| Piłka nożna / PKO BP Ekstraklasa
Czesław Michniewicz, były już trener Legii Warszawa, nie zabrał do kadry meczowej na mecz z Piastem Gliwice (1:4) czterech zawodników. Tym samym zasugerował, że w ostatnim czasie nie pomagali drużynie.
Legia Warszawa przegrała z Piastem Gliwice 1:4, a w dodatku sztab szkoleniowy miał do dyspozycji okrojoną kadrę. Ale nie był to przypadek lub efekt kontuzji. Czesław Michniewicz nie zabrał czterech zawodników. Miał to być efekt ich braku profesjonalizmu lub próby wpływania na nastroje pozostałych graczy w szatni.
Wśród nich znaleźli się Mattias Johansson, Lindsay Rose, Jurgen Celhaka oraz Lirim Kastrati. W ostatnich dniach dało się usłyszeć, że przy Łazienkowskiej jest grupa zawodników, która nie daje z siebie wszystkiego, a w dodatku lubi zabłysnąć poza klubem. Doszło do tego lekceważące podejście do obowiązków.
Cała czwórka trafiła do stolicy w letnim oknie transferowym. Kastrati jest drugim najdroższym transferem w historii Legii. Mistrzowie Polski zapłacili za reprezentanta Kosowa około 1,3 miliona euro. Ten nie mógł jednak przebić się do wyjściowego składu. Możliwe, że jego zachowanie wynikało z frustracji, że jest tylko jokerem w talii Michniewicza.
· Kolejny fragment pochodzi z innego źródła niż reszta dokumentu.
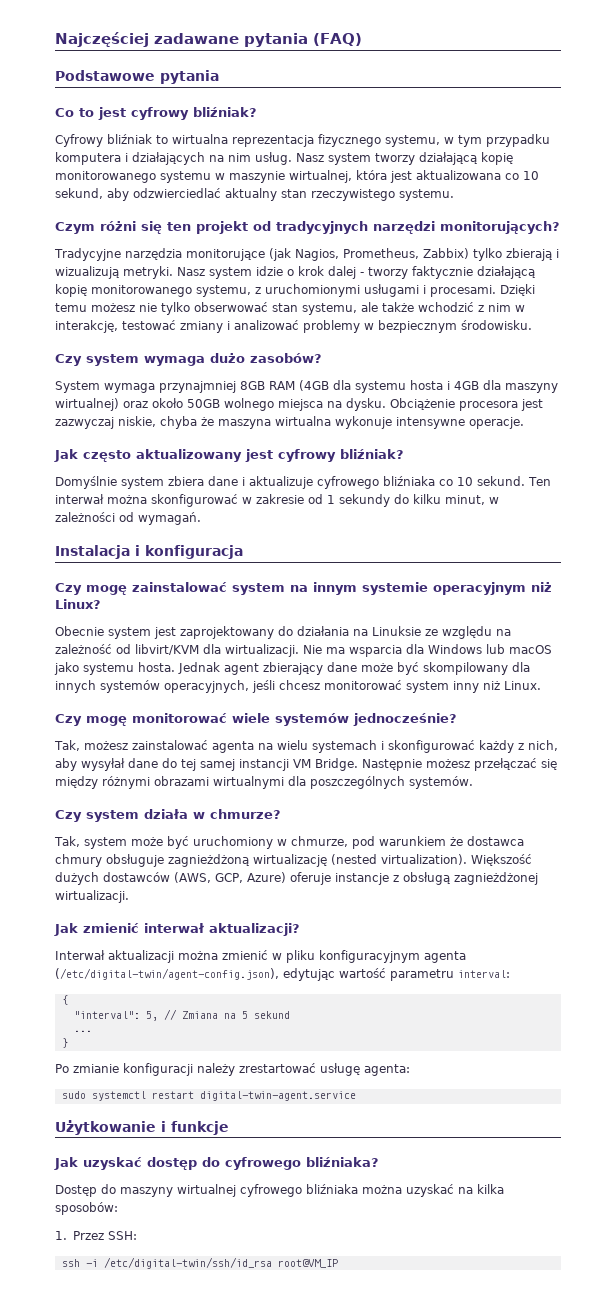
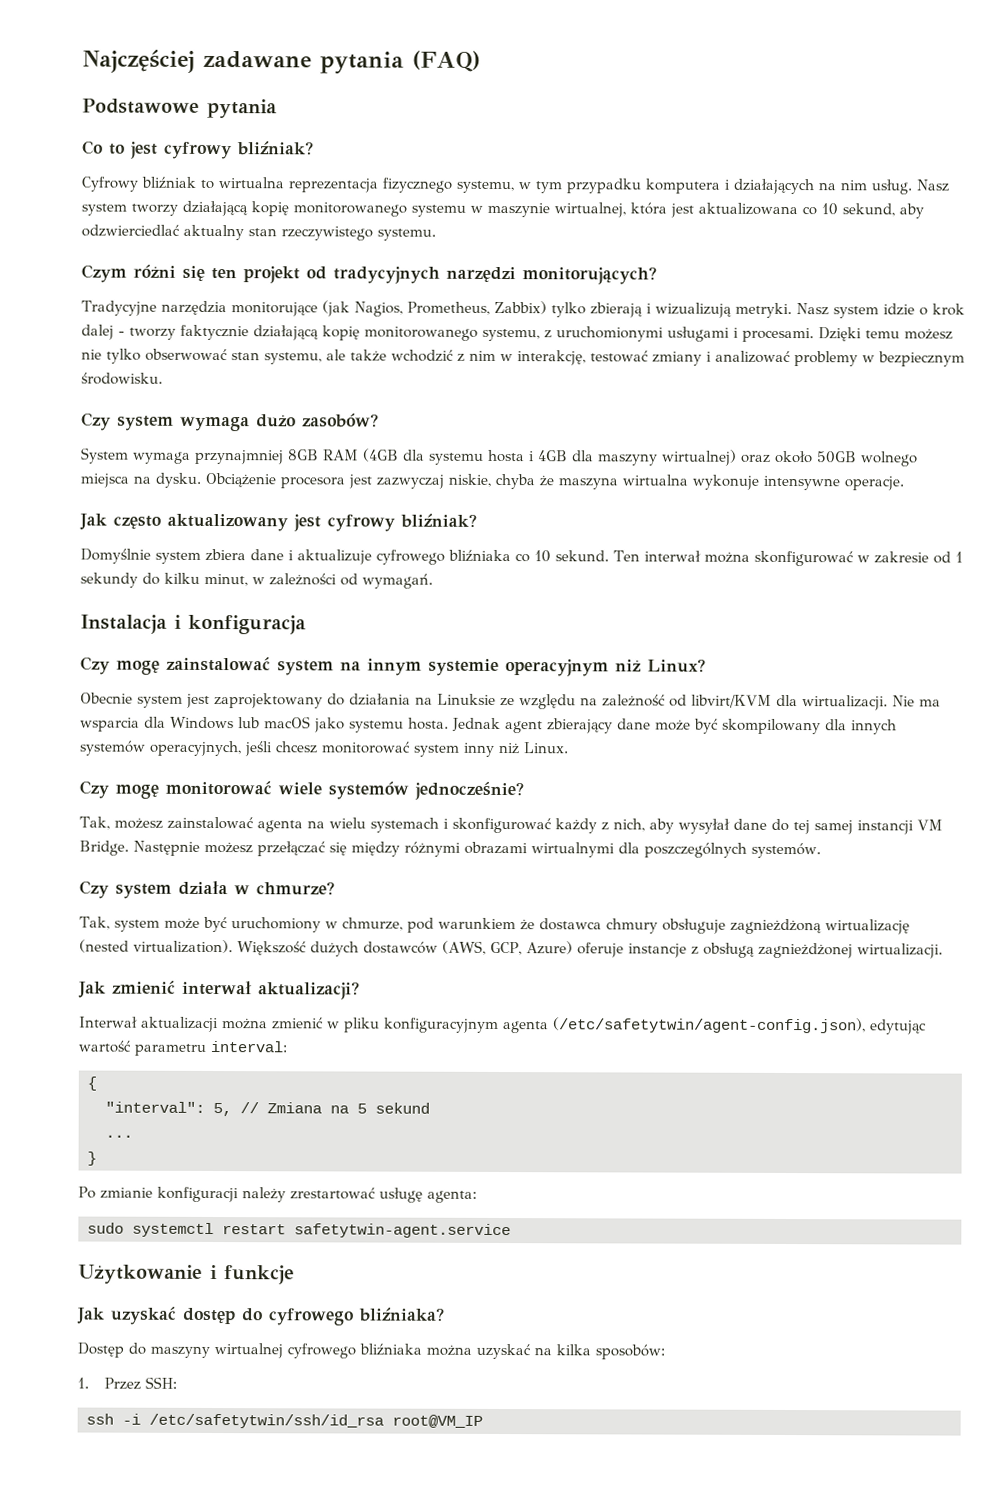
- Interwał aktualizacji można zmienić w pliku konfiguracyjnym agenta (/etc/digital-twin/agent-config.json), edytując wartość parametru interval:
+ Interwał aktualizacji można zmienić w pliku konfiguracyjnym agenta (/etc/safetytwin/agent-config.json), edytując wartość parametru interval:
- sudo systemctl restart digital-twin-agent.service
+ sudo systemctl restart safetytwin-agent.service
- ssh -i /etc/digital-twin/ssh/id_rsa root@VM_IP
+ ssh -i /etc/safetytwin/ssh/id_rsa root@VM_IP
Dziwić może także zachowanie Celhaki, najmłodszego w całej grupie. Albańczyk trafił na Łazienkowską po rozegraniu kilkudziesięciu meczów w seniorach KF Tirana. Pojawił się w stolicy z łatką talentu. Zdołał zadebiutować w Legii, rozegrał dwa mecze i spędził na boisku 63 minuty. 20-latek miał odmówić występu w trzecioligowych rezerwach. Jego zachowanie było zaskakujące. Celhaka nie miał żadnych argumentów, by na razie oczekiwać czegoś więcej w kwestii swojej pozycji w drużynie. Można za to mieć wrażenie, że zawarł sojusz z niewłaściwymi osobami.
Inne wrażenie sprawiał Johansson. Szwed ma solidne CV, a kiedy pojawiał się na boisku, to nie zawodził. 29-latek miał jednak problem z regularną grą, bo ciągle skarżył się na urazy. Defensor ostatecznie trafiał do składu na prestiżowe mecze: zagrał we wszystkich spotkaniach fazy grupowej Ligi Europy, a także z Lechem Poznań oraz dwumeczu z Bodo/Glimt w eliminacjach Ligi Mistrzów.
Oddzielną historię ma też Rose, który trafił do Legii z Arisu Saloniki. Były reprezentant Mauritiusu miał stać się wzmocnieniem defensywy. Ostatecznie nie dał rady być solidną konkurencją dla Mateusza Wieteski oraz Artura Jędrzejczyka. Dodatkowo przegrał rywalizację z Maikiem Nawrockim, niedoświadczonym młodzieżowcem, który sam stał się objawieniem pierwszej części sezonu.